→ Problem statement
When you reach the line containing "(864, 82) none" in the entries below, begin reproducing lines exactly, and stop once the line containing "(189, 727) none" is done.

→ Exercise material
****************************************

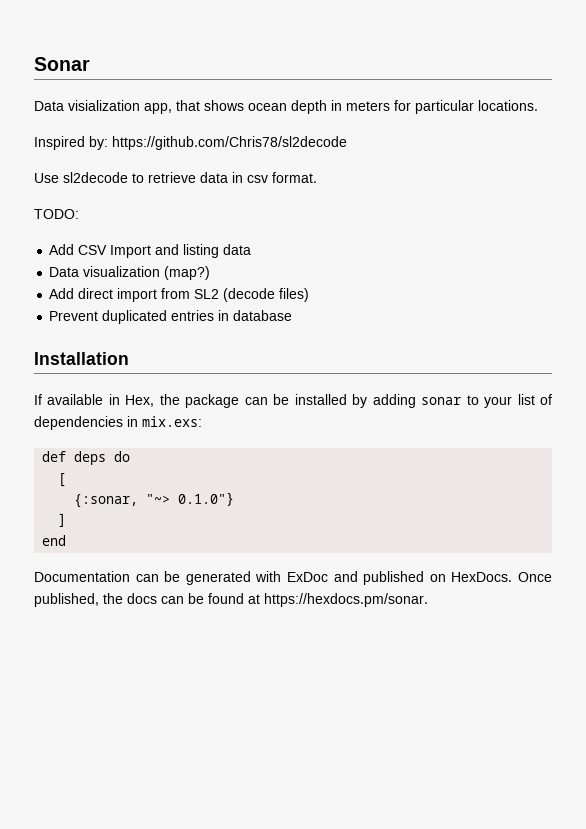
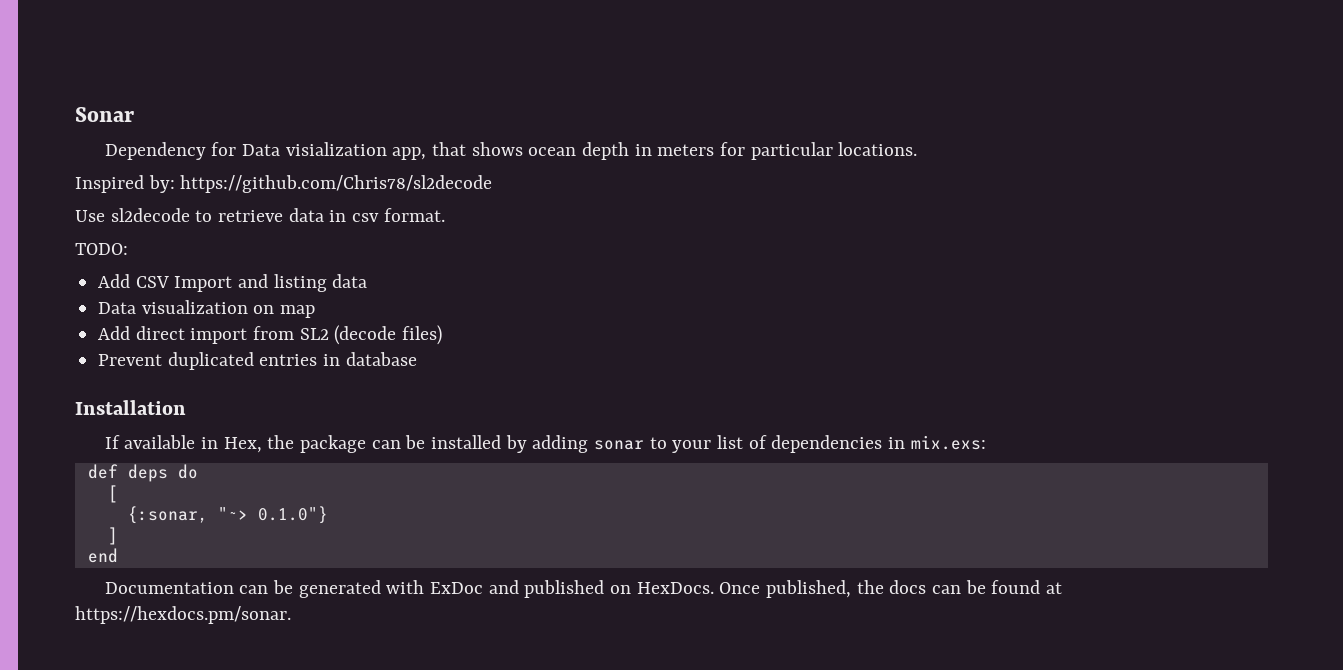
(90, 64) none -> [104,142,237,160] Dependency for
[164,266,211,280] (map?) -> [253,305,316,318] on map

****************************************

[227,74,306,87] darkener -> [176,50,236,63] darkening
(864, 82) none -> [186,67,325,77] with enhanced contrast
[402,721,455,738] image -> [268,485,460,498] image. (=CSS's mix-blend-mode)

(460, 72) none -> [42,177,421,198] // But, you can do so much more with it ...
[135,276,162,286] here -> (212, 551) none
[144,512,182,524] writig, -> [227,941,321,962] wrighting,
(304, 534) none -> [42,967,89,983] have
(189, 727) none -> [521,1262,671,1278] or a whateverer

****************************************

→ Finished task
(864, 82) none -> [186,67,325,77] with enhanced contrast
[402,721,455,738] image -> [268,485,460,498] image. (=CSS's mix-blend-mode)

(460, 72) none -> [42,177,421,198] // But, you can do so much more with it ...
[135,276,162,286] here -> (212, 551) none
[144,512,182,524] writig, -> [227,941,321,962] wrighting,
(304, 534) none -> [42,967,89,983] have
(189, 727) none -> [521,1262,671,1278] or a whateverer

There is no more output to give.